Book: Millionaire Mind

A few weeks back, I read most of Millionaire Mind (it’s so freeing to realize that you don’t have to finish books or read them in order — thanks Mark and Bob) and was impressive with a couple of great concepts (Julien Smith summarized the book well as “Those that are wealthy are not those who ACT wealthy. Those that look wealthy are usually in just debt, while the rich tend to act broke.” in his list of hilarious and succinct summaries of 200 books.)

Some of the highlights for me were:

  • “I taught my sons and daughters that money is not their God.
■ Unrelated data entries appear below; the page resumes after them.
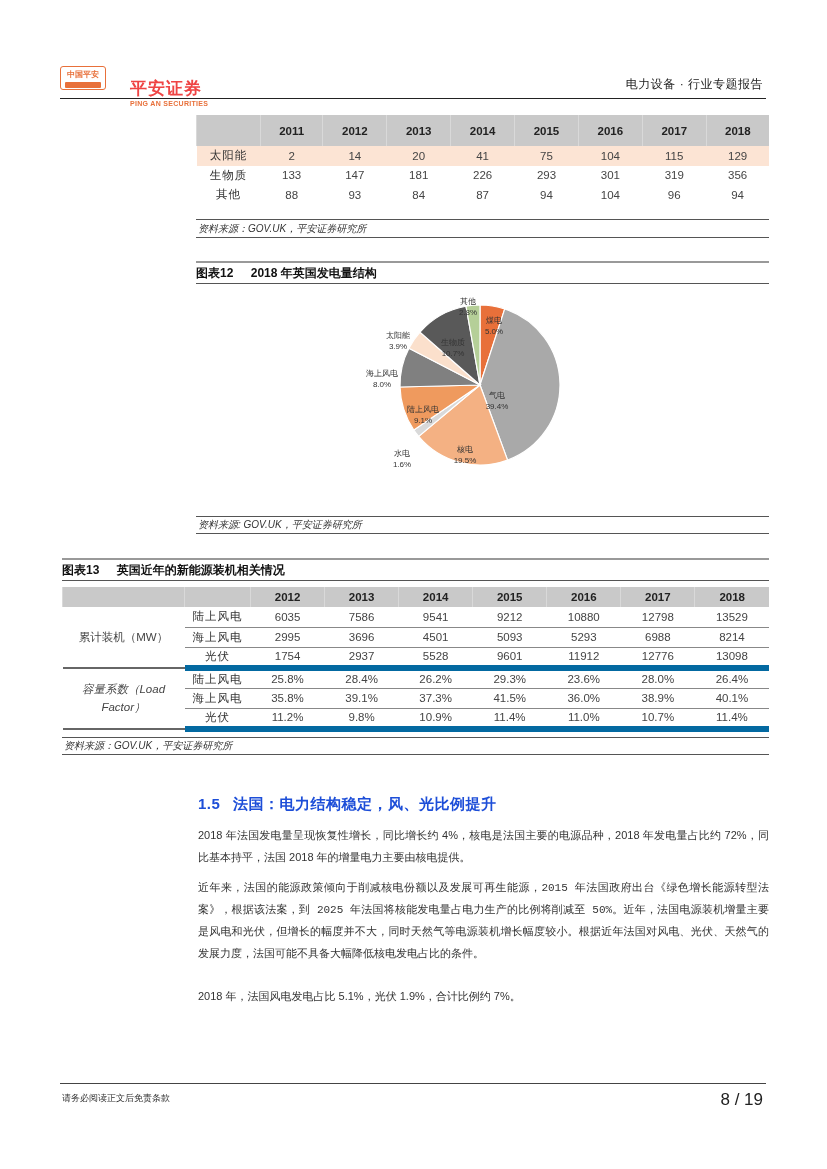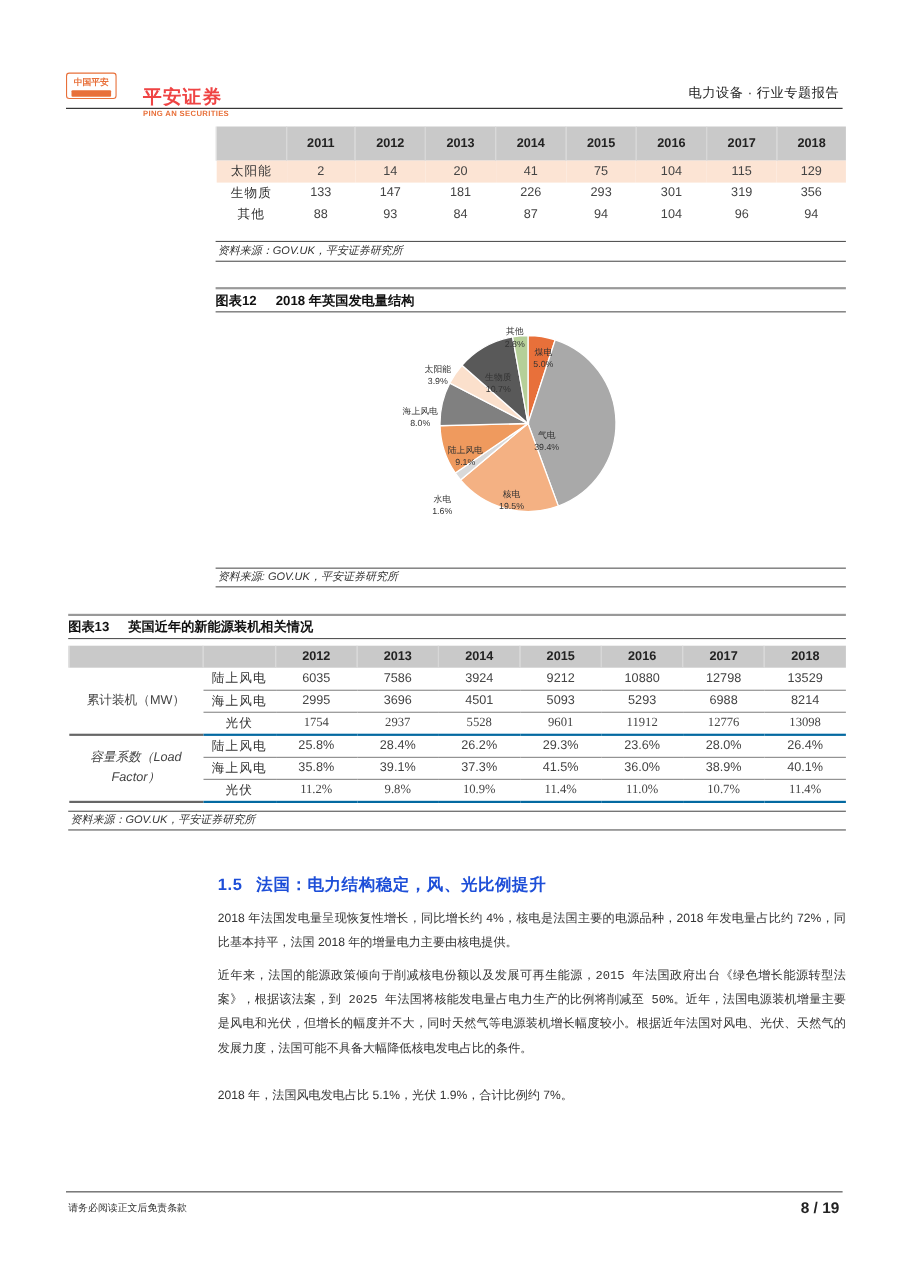--- a/index.html
+++ b/index.html
@@ -180,7 +180,7 @@
         <td class="sub">陆上风电</td>
         <td>6035</td>
         <td>7586</td>
-        <td>3924</td>
+        <td>9541</td>
         <td>9212</td>
         <td>10880</td>
         <td>12798</td>

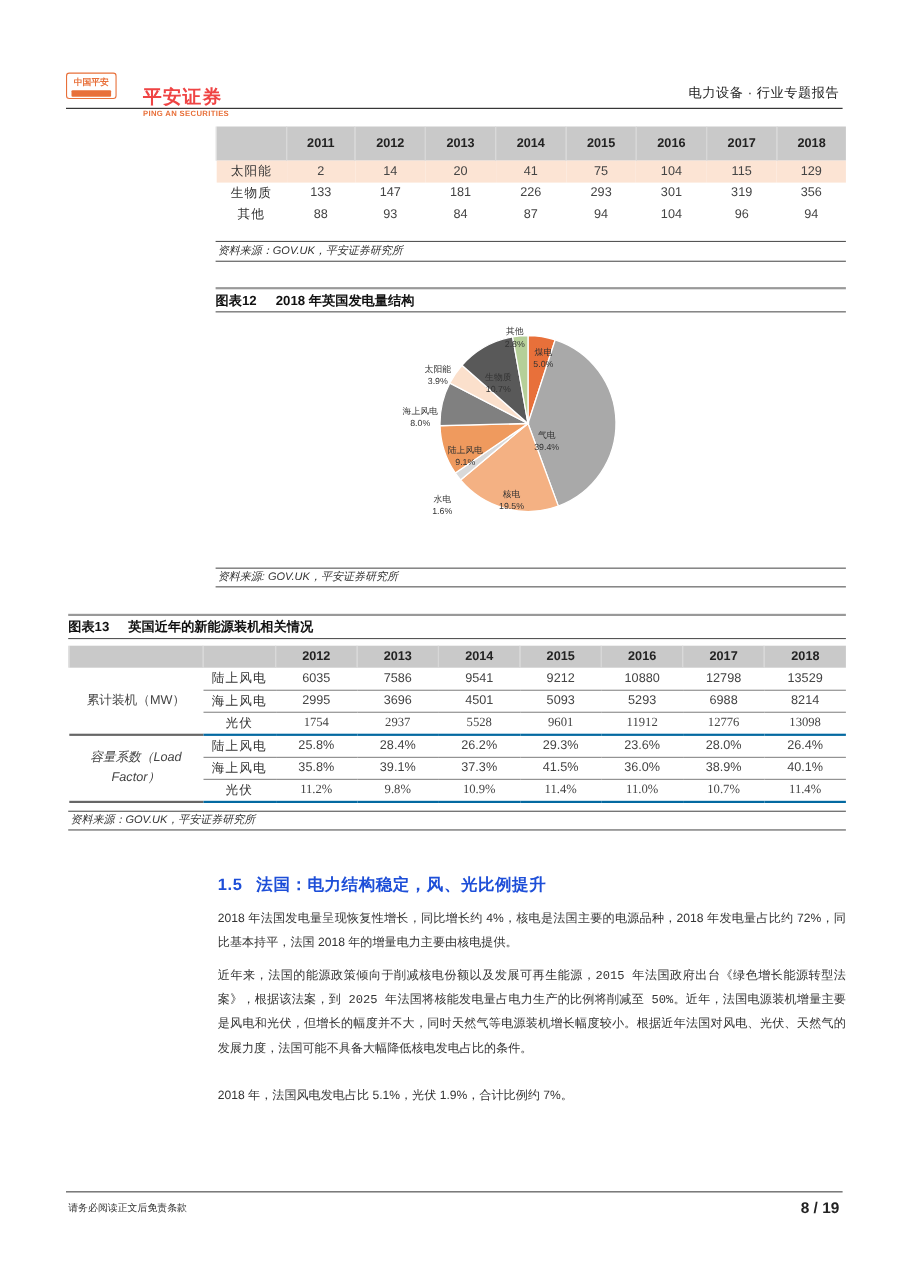--- a/index.html
+++ b/index.html
@@ -39,7 +39,7 @@
   .t2 td { height: 20.3px; text-align: center; color: #444; border-bottom: 1px solid #888; }
   .t2 td.grp { color: #444; border-bottom: 2px solid #666; line-height: 18px; }
   .t2 td.sub { width: 66px; letter-spacing: 1px; color: #333; }
-  .t2 tr.last td { border-bottom: 2px solid #0369a1; font-family: Liberation Serif, serif; }
+  .t2 tr.last td { border-bottom: 6px solid #0369a1; }
   .src3 { position: absolute; left: 62px; top: 737px; width: 707px; border-top: 1px solid #555; border-bottom: 1px solid #555; height: 18px; font-size: 10px; font-style: italic; color: #333; line-height: 16px; padding-left: 2px; }
 
   

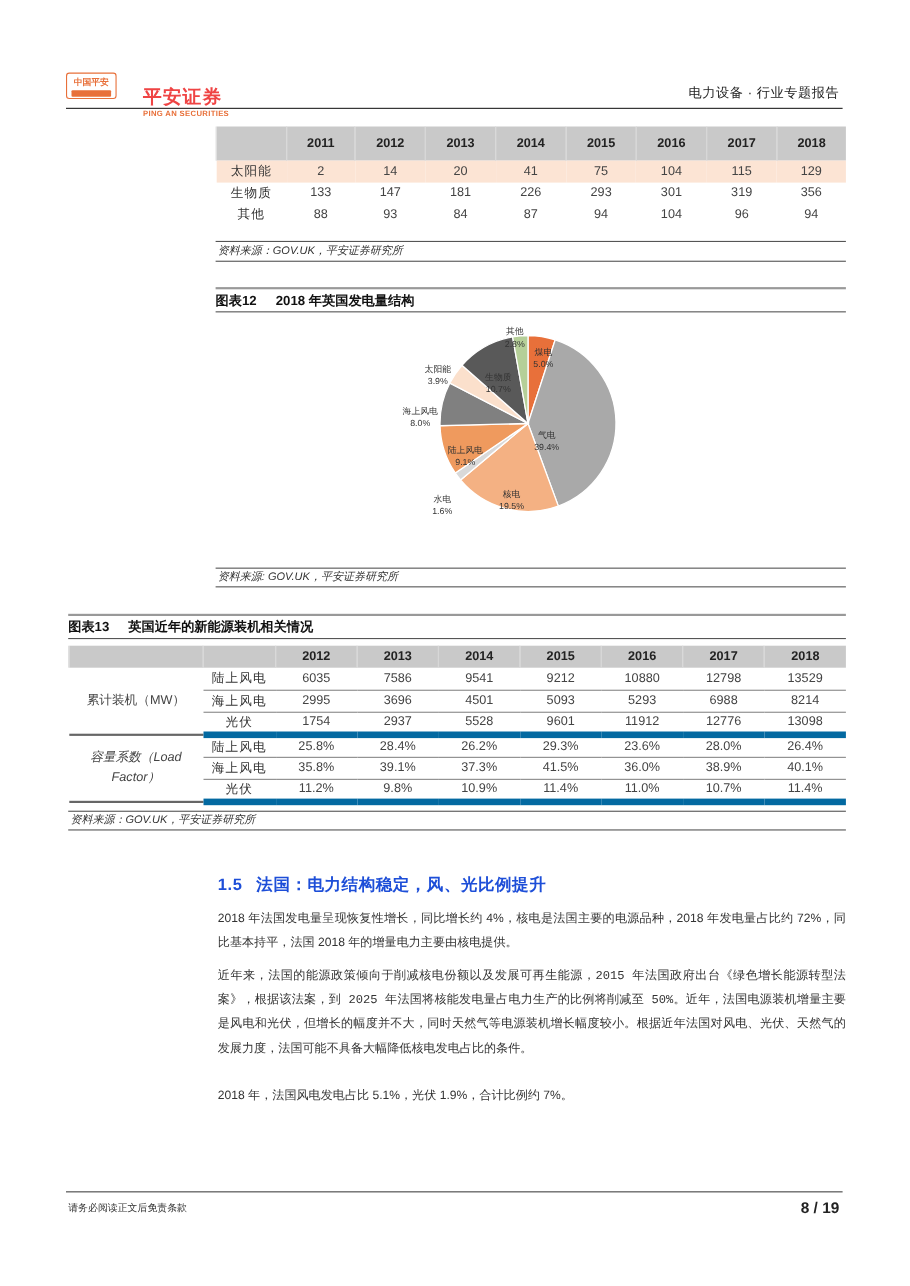--- a/index.html
+++ b/index.html
@@ -53,7 +53,7 @@
   
   .footer-line { position: absolute; left: 60px; right: 61px; top: 1083px; height: 1px; background: #444; }
   .footer-left { position: absolute; left: 62px; top: 1092px; font-size: 9px; color: #333; }
-  .footer-right { position: absolute; right: 64px; top: 1090px; font-size: 14px; color: #222; font-weight: bold; }
+  .footer-right { position: absolute; right: 64px; top: 1090px; font-size: 17px; color: #222; }
 </style>
 </head>
 <body>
You control it…not let it control you.”
  • People who have net worth (not necessarily high incomes, but people who are worth a long instead of people who make a lot and spend a lot) often share characteristics like: they enjoy their work, they don’t buy luxury items (big, fancy, new houses; flashy cars), but they do buy things of value
  • They enjoy their work
  • They spend significant time socializing with friends and maintaining personal and professional relationships well
  • Millionaires see keys to success being things like honesty, discipline, being easy to work with; instead of intelligence, SAT scores, etc.
  • They are very focused on using their time well — minimizing things they aren’t passionate about (e.g. they make shopping lists before they go to the store to avoid wandering) and making time for things they do care about (friends, passions, hobbies, etc.)
  • They don’t blame others for their circumstances of think about or start things without finishing them

The book is full of inspiring stories about people who worked hard and accomplished impressive things, like the part-time, school bus driver who saved his pennies, studied the stock market tirelessly, and retired after sending his 3 children to Ivy League schools with $3M in assets.  It’s a great read as a reminder of how focused our society is on buying shiny, new things instead of spending time with friends and other things we’re passionate about.

(I love Evernote for taking notes of things on things like great quotes/points in books.)